DELETE Requests the server to remove the resource identified by request-URI.
CONNECT The HTTP/1.1 protocol is reserved for proxy servers that can change connections to pipes. Data is encrypted using SSL and TLS and transmitted over network tunnels.
OPTIONS Causes the server to return all HTTP request methods supported by the resource. Use * instead of the resource name to send an OPTIONS request to the Web server to test whether the server functions properly.
TRACE The command output displays the requests received by the server for testing or diagnosis.

Among them, the most common methods are GET and POST. For RESful interfaces, PUT, DELETE, GET, and POST are commonly used (corresponding to adding, deleting, checking, and changing, respectively).

HTTP header

It is mainly divided into general header, request header, response header and entity header:

  • General header field: it can appear in both the request message and the response message. It provides the most basic information related to the message.
  • Request header field: the header field used when sending a request packet from the client to the server, which supplements the additional information of the request, client information, and priority of the response content.
  • Response header field: the header field used when the server returns the response packet to the client. Additional content added to the response also requires the client to attach additional content information;
  • Entity header field: The header used in the entity part of the request message and response message, which supplements entity-related information such as the update time of the resource content.
  • Other packet fields: These fields are not defined in HTTP, but are widely used in HTTP requests.

1. Generic header field

Header field name instructions
Cache-Control Control cache behavior.
Connection Manages persistent connections. Set its value to keep-alive to implement persistent connections.
Date The date and time when the HTTP packet is created.
Pragma Historical legacy fields prior to Http/1.1, defined only as Http/ 1.0 backward compatibility, although generic, are commonly used in client requests, such as Pragma: no-cache, indicating that the client does not return cached data during the request.
Trailer The header of the packet tail.
Transfer-Encoding Specifies the Transfer code used to transmit the subject of the message, such as transfer-encoding: chunked.
Upgrade Used to check whether a higher version of HTTP or other protocols is available.
Via Tracing the transmission path of packets between the client and server can also avoid loops. Therefore, this field must be added when packets pass through the proxy.
Warning The Http/1.1 message field, evolved from Http/1.0 AfterRetry, is used to inform users of cache-related warnings.

2. Request header field

Header field name instructions
Accept Media types that the client can handle
Accept-Charset Represents the character set supported by the client. For example, accept-Charset: GB2312, ISO-8859-1
Accept-Encoding Represents the content encoding format supported by the client. Accept-encoding: gzip
Accept-Language Represents the language supported by the client. Accept-language: zh-cn, en
Authorization Indicates the authentication information of the client. When the client accesses something that requires authentication, the server returns 401. After the client adds authentication information into the Authorization field and sends it to the server, 200 is returned if the authentication succeeds
Host Indicates the name of the host that accesses the resource, that is, the domain name part of the URL. Such as: m.baidu.com
If-Match The value of if-match matches the ETag value of the requested resource (entity tag, associated with the resource.

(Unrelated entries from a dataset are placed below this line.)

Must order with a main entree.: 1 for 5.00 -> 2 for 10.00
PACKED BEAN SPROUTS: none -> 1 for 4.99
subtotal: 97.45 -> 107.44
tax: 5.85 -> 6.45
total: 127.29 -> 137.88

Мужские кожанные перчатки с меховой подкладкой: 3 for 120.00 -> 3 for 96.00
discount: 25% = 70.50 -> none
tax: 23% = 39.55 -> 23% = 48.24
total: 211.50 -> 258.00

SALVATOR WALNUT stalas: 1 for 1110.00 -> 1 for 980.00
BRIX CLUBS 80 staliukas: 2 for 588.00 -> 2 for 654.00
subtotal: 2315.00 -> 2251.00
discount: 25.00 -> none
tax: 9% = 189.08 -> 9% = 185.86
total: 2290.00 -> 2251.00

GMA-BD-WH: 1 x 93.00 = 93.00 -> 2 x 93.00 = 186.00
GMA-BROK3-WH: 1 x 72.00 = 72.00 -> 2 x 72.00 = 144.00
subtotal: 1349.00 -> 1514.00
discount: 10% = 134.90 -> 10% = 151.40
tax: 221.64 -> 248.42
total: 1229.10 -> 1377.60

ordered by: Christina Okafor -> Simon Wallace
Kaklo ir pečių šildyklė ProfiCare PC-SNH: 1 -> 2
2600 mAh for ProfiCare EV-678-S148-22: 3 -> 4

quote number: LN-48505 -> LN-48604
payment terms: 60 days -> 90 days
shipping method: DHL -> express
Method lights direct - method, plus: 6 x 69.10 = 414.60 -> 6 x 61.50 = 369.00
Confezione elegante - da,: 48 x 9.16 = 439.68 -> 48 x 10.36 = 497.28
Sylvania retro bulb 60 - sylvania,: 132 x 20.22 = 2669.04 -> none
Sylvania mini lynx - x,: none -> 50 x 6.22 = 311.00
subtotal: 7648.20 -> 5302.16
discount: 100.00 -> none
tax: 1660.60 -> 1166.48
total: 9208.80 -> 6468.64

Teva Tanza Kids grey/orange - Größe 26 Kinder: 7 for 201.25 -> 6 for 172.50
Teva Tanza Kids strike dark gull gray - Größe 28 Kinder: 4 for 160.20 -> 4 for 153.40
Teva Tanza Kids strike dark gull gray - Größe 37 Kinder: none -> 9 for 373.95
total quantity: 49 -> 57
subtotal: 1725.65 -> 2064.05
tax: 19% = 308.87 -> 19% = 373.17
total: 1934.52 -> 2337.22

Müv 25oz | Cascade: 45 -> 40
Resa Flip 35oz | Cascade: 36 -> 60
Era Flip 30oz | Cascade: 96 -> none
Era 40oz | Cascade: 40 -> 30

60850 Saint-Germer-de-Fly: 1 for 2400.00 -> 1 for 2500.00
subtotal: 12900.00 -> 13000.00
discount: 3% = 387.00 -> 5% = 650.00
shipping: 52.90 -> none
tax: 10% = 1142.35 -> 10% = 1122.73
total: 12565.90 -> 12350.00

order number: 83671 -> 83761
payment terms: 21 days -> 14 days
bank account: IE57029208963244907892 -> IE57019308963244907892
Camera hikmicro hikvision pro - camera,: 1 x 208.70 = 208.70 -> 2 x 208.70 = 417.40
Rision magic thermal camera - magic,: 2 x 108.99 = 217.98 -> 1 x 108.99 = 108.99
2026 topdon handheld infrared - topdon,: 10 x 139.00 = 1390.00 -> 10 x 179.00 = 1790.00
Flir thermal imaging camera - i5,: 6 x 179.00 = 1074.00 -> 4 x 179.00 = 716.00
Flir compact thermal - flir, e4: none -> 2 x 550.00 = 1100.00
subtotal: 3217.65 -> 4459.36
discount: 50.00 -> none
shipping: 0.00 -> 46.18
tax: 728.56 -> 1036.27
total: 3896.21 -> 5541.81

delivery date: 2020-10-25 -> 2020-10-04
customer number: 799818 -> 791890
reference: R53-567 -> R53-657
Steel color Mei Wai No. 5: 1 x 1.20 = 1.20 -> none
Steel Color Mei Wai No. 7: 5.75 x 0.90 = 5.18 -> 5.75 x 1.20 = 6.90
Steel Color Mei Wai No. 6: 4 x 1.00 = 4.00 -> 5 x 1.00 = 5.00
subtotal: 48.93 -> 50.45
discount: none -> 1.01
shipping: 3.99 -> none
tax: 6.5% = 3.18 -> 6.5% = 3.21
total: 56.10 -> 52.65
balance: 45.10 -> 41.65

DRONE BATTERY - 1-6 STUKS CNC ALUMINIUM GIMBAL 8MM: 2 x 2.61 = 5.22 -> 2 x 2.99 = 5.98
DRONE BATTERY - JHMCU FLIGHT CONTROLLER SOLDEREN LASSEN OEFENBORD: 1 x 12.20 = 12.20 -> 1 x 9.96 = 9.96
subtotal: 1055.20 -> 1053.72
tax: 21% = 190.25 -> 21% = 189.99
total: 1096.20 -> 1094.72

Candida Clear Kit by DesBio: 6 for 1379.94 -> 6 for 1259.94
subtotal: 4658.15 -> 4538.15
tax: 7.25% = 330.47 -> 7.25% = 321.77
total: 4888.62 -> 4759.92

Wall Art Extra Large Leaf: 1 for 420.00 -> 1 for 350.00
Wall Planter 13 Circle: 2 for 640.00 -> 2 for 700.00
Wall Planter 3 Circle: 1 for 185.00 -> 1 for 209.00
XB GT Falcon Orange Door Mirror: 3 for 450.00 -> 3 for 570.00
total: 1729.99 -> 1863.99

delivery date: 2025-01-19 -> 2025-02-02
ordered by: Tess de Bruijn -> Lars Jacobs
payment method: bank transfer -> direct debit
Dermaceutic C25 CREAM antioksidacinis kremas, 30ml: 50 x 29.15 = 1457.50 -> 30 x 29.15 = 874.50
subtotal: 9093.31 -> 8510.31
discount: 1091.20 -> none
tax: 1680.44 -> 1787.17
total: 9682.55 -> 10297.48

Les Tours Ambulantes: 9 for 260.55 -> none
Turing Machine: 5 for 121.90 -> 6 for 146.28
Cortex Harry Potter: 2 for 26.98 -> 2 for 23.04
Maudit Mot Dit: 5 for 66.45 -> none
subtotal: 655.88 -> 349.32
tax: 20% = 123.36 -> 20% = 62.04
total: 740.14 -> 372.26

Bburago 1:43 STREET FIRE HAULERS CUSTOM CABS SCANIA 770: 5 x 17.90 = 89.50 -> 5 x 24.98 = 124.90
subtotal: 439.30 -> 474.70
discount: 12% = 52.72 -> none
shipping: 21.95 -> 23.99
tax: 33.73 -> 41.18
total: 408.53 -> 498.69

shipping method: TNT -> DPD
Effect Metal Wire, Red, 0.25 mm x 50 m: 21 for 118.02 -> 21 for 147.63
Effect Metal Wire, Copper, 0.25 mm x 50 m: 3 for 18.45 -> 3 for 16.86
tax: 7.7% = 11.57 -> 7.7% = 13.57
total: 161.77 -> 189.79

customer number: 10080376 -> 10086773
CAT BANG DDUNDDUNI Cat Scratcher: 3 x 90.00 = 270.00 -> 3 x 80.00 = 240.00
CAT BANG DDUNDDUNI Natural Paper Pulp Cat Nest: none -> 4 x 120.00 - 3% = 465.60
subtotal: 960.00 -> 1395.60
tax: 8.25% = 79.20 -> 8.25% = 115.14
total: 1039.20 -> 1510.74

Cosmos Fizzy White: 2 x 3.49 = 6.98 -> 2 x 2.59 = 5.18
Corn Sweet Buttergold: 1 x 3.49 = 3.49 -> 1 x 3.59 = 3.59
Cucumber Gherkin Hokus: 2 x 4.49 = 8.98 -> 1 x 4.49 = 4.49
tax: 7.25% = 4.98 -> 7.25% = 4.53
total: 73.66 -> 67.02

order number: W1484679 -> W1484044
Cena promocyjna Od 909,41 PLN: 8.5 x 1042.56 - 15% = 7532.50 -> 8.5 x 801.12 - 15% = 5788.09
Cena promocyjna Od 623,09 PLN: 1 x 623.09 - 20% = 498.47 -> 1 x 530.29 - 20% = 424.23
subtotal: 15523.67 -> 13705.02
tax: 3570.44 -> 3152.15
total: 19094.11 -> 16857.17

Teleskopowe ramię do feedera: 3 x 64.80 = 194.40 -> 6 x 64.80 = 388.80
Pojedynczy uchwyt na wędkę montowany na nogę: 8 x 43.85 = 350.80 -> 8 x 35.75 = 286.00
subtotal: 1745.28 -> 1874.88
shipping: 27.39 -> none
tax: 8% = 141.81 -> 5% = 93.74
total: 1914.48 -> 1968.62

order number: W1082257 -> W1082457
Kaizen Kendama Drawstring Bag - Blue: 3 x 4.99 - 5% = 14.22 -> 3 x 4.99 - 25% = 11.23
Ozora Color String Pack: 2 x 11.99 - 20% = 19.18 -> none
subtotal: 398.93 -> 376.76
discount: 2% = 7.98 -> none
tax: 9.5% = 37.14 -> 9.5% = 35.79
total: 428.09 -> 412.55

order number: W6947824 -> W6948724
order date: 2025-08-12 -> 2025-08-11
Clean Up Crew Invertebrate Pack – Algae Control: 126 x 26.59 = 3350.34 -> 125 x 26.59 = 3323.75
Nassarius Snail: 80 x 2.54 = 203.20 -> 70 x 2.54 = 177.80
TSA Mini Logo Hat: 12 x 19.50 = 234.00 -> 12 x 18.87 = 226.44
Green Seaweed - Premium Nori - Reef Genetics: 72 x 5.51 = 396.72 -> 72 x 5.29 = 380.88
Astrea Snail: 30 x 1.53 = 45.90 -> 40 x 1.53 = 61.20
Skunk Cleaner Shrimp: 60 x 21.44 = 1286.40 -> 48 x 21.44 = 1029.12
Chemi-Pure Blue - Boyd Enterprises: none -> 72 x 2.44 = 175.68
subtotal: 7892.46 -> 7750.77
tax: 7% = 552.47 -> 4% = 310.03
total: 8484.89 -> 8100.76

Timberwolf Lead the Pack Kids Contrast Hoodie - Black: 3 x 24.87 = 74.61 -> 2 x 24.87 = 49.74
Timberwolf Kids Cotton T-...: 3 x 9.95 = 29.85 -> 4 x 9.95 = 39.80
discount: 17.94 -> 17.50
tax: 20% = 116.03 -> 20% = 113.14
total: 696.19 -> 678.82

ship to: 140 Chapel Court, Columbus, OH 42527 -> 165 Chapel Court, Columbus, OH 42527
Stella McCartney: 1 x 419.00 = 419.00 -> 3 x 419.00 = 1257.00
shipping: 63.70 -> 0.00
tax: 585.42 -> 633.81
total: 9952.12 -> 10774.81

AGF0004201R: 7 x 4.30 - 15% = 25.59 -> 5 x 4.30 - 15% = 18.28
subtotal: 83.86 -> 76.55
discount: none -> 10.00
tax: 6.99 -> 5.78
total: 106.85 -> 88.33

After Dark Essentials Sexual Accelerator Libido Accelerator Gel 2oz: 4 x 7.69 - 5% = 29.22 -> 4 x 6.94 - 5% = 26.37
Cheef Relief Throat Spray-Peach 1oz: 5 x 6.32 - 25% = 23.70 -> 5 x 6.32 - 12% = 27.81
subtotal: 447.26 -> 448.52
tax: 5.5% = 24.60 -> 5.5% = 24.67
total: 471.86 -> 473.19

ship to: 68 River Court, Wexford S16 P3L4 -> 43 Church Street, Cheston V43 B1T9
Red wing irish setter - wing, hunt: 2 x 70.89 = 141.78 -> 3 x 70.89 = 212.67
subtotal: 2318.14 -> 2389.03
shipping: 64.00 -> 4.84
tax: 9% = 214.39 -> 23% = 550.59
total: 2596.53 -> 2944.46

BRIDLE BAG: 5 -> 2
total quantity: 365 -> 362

The server processes the request only when the resource changes and the entity token changes with it
If-Modified-Since Used to verify the timeliness of local resources owned by the client
If-None-Match The server processes the request only when the if-match value is inconsistent with the ETag value of the requested resource
If-Range When the value of if-range (ETag value or time) is consistent with the ETag value or time of the resource being accessed, the server processes the request and returns the specified Range of data set in the Range field. If not, all is returned. If-range is an upgraded version of if-match. If the if-match values do not Match, data is still returned. If the if-match values do not Match, the request is not processed and data needs to be requested again
If-Unmodified-Since In contrast to if-modified-since, the request is processed only If the requested resource has not changed after the specified time, otherwise 412 is returned
Max-Forwards Max-forwards specifies the maximum number of servers for which requests can be forwarded. After the request is Forwards, max-forwards decreases by 1. When max-forwards reaches 0, the server Forwards Forwards and responds directly. You can use this field to locate communication problems
Proxy-Authorization When the client receives an authentication challenge from the Proxy server, the client adds authentication information to proxy-authorization to complete authentication. Authorization is similar to Authorization, except that Authorization occurs between client and server
Range Get some resources, such as: Range: bytes = 500-1000 indicates the access to the specified resource content between 1000 to 500 bytes, if the server can correctly handle, 206 as a response is returned, said to return some of the data, if you can’t handle this request, in 200 as a reply, returns the complete data
Referer Tell the server from which page the request originated
User-Agent Information such as the browser and proxy name that initiated the request is sent to the server
Cookie Cookies are added at request time to enable HTTP state logging

3. Response header field

Header field name instructions
Accept-Ranges Whether to accept a byte range.
Age The server tells the client how long ago, in seconds, the source server (not the cache server) created the response.
ETag An identity of an entity resource that can be used to request a specified resource.
Location The new location of the requested resource.
Proxy-Authenticate The authentication information required by the proxy server is sent to the client.
Retry-After The server tells the client how long it will take to try again. This is typically used with 503 and 3XX redirected replies.
Server Tells the server about the HTTP server application currently in use.
vary Proxy server cache management information.
WWW-Authenticate Inform the client of the authentication scheme applicable to the resource being accessed, such as Basic or Digest. The 401 must have a WWW-authenticate field in its response.
Set-Cookie The server passes Cookie information to the client through this field.

4. Entity header field

Header field name instructions
Allow Notifies the client of the request method supported by the server.
Content-Encoding Tells the client that the server encodes the content of the resource.
Content-Language Inform the client of the natural language used by the resource.
Content-Length Tells the client the length of the resource
Content-Location Tells the client where the resource is located.
Content-Type Indicates the media type of the resource to the client, the same value as Accept in the request header field.
Expires Inform the client of the expiration date of the resource. Can be used for caching processing.
Last-Modified Tells the client when the resource was last modified.

5. Other packet fields

X-frame-options: the header field x-frame-options is used in the HTTP response header to control the display of Web content within the Frame tag of other Web sites, mainly to prevent clickjacking attacks

X-xss-protection: header field X-xss-protection is a countermeasure against cross-site scripting attacks in the HTTP response header. It is used to enable or disable the browser XSS Protection mechanism

DNT(Do Not Track) : Refuse to have personal information collected, a way of refusing to be tracked by precise advertising

HTTP status return code

The status code is responsible for indicating the return result of the client request, marking the health of the server, and notifying the error.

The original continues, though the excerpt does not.